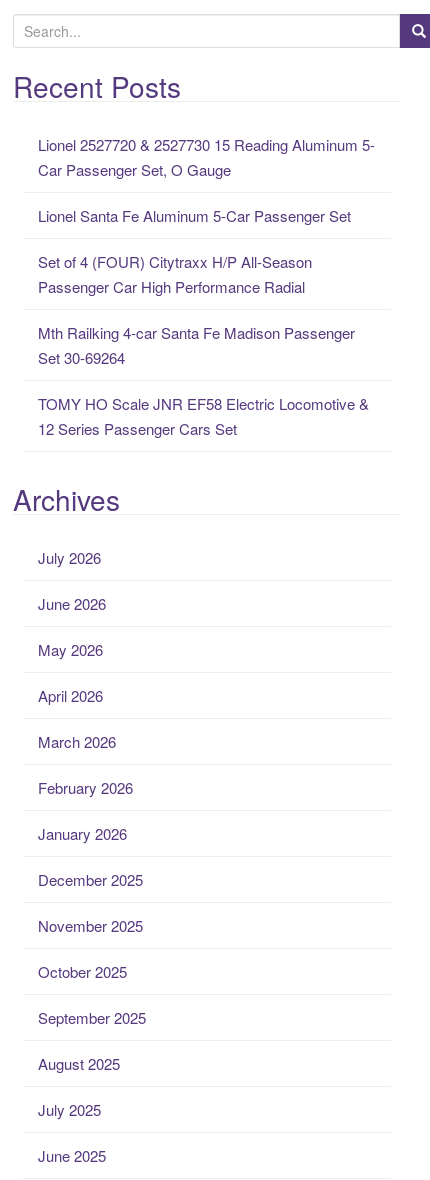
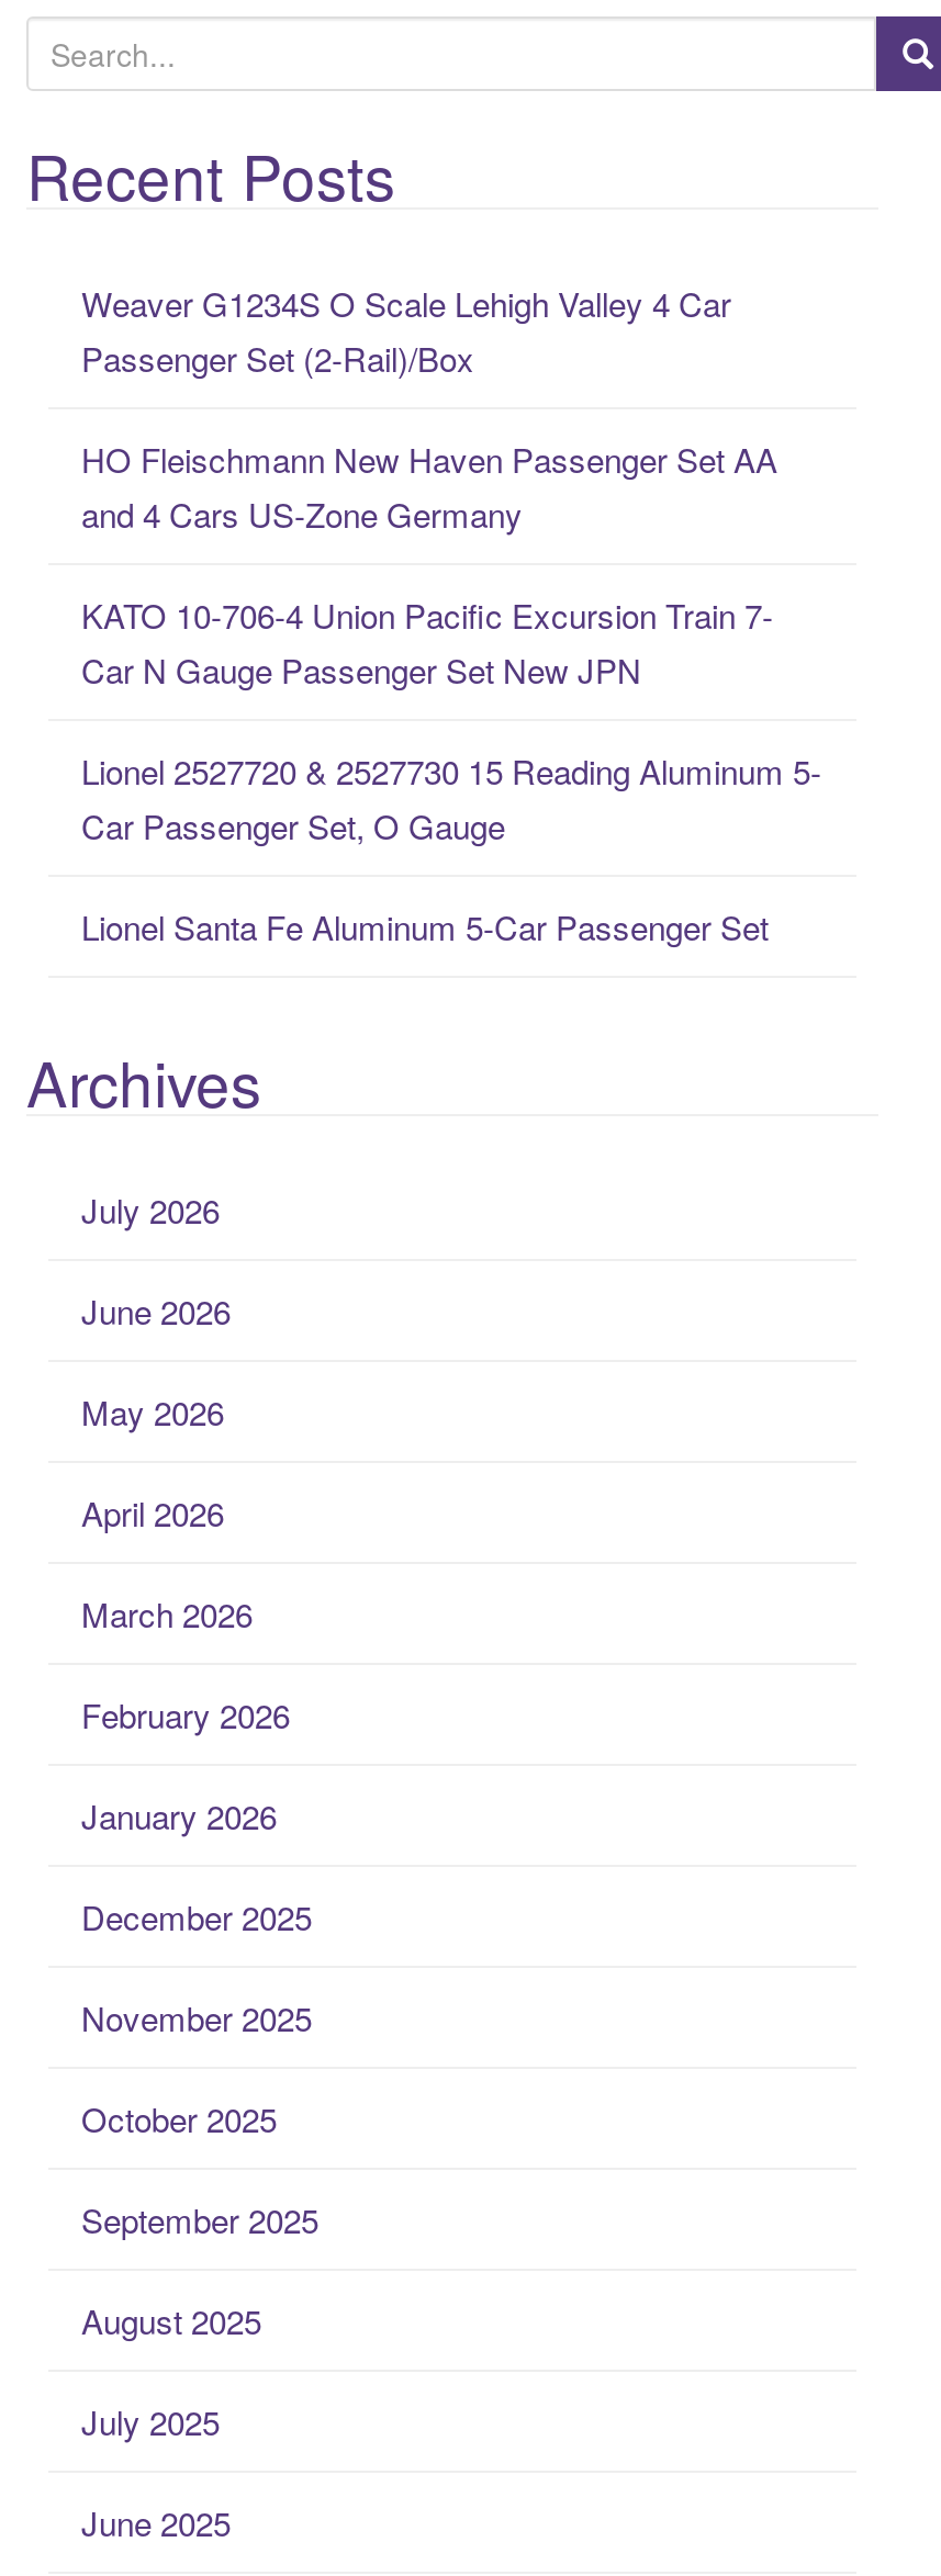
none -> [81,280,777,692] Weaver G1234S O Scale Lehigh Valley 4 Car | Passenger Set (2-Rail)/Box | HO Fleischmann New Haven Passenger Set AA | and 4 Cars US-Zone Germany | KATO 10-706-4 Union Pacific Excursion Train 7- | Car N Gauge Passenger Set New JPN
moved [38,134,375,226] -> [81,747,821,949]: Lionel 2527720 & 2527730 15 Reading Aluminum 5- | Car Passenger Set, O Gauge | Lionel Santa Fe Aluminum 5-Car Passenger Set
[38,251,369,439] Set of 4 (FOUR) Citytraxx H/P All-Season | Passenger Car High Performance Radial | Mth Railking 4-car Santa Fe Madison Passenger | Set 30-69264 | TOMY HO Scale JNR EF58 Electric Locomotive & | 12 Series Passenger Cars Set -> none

==

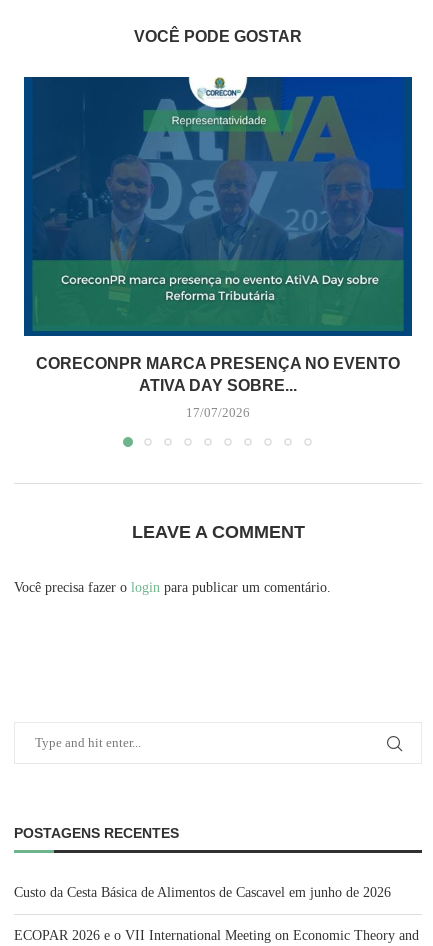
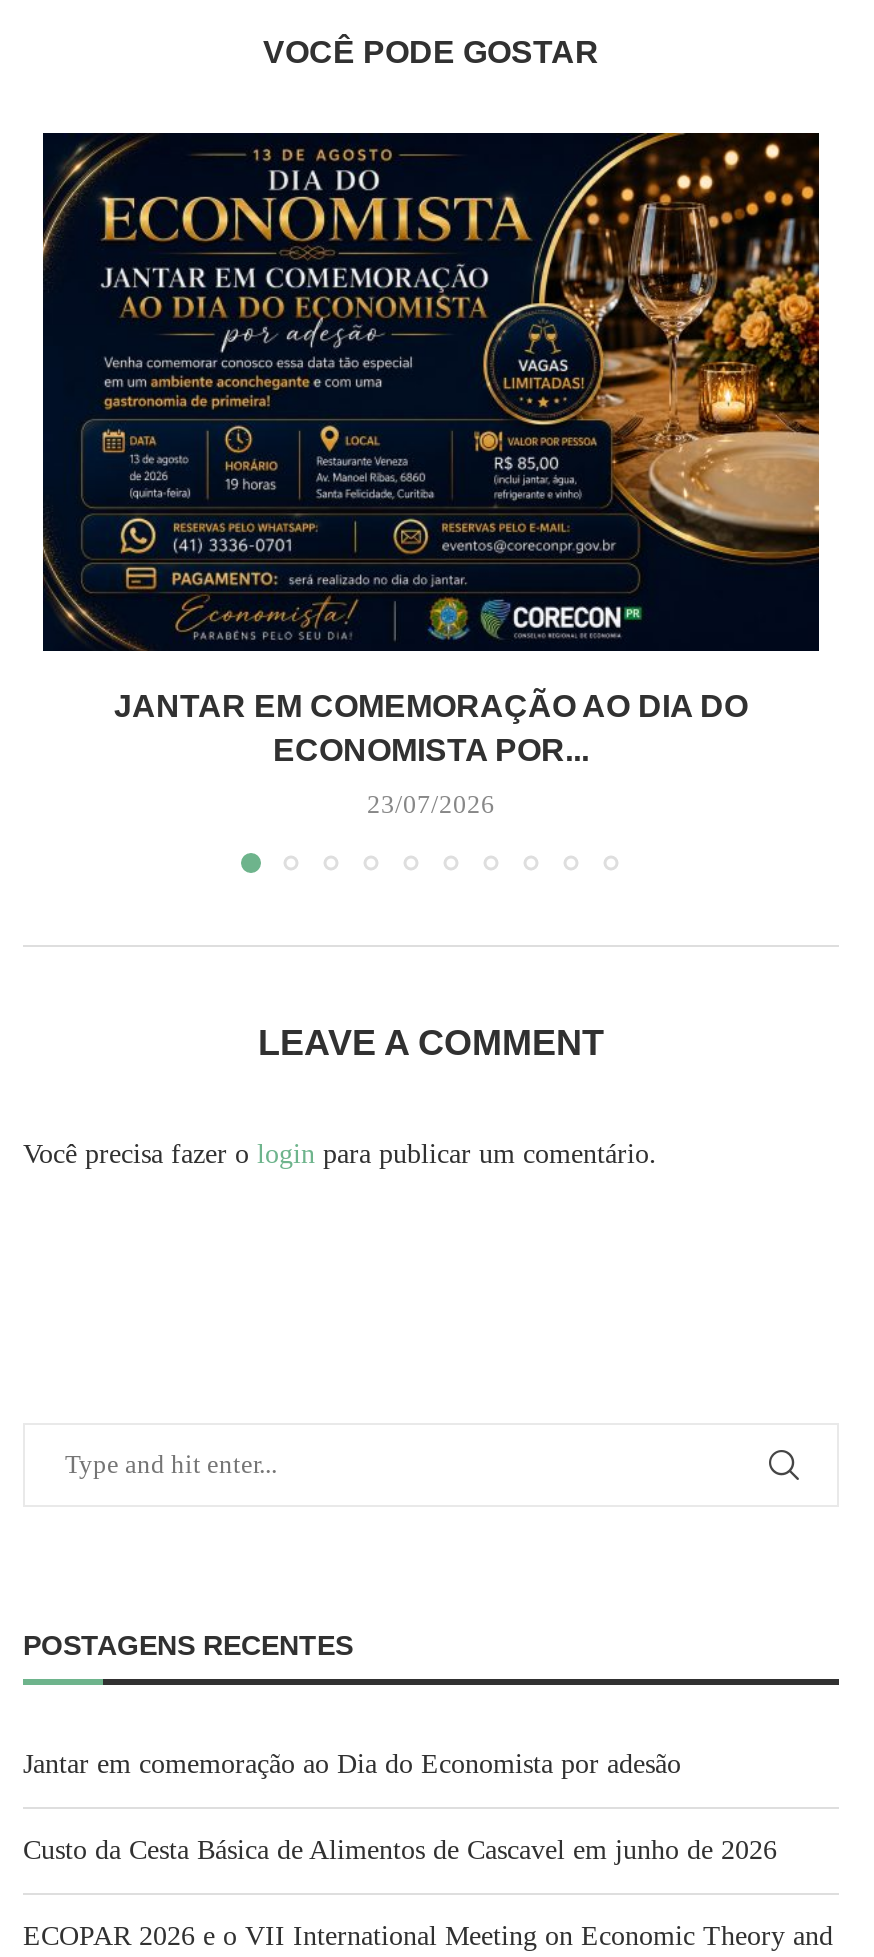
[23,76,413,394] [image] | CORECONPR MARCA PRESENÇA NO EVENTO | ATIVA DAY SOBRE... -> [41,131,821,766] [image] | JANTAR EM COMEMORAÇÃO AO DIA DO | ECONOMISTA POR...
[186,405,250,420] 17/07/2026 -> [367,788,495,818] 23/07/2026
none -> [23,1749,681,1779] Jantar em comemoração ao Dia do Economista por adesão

==

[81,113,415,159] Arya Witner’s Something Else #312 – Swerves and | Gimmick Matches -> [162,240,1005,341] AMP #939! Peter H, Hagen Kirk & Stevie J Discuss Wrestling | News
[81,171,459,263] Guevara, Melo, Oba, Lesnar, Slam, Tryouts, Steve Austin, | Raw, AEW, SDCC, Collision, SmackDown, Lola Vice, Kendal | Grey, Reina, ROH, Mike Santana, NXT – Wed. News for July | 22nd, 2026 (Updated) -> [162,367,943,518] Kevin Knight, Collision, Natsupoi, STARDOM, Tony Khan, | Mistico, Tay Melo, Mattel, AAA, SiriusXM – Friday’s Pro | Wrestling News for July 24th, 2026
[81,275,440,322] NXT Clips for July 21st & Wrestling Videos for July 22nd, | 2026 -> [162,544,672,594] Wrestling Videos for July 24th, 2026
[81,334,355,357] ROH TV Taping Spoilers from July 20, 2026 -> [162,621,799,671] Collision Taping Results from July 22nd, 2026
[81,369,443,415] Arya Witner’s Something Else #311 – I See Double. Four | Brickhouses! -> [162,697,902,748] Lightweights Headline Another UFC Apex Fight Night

> **TASK INSTRUCTIONS**
Return exactly, and only, the lines above starting at the line that contains "none -> [81,280,777,692]" and ending at the line that contains "moved [38,134,375,226] ->".

> **ANSWER SECTION**
none -> [81,280,777,692] Weaver G1234S O Scale Lehigh Valley 4 Car | Passenger Set (2-Rail)/Box | HO Fleischmann New Haven Passenger Set AA | and 4 Cars US-Zone Germany | KATO 10-706-4 Union Pacific Excursion Train 7- | Car N Gauge Passenger Set New JPN
moved [38,134,375,226] -> [81,747,821,949]: Lionel 2527720 & 2527730 15 Reading Aluminum 5- | Car Passenger Set, O Gauge | Lionel Santa Fe Aluminum 5-Car Passenger Set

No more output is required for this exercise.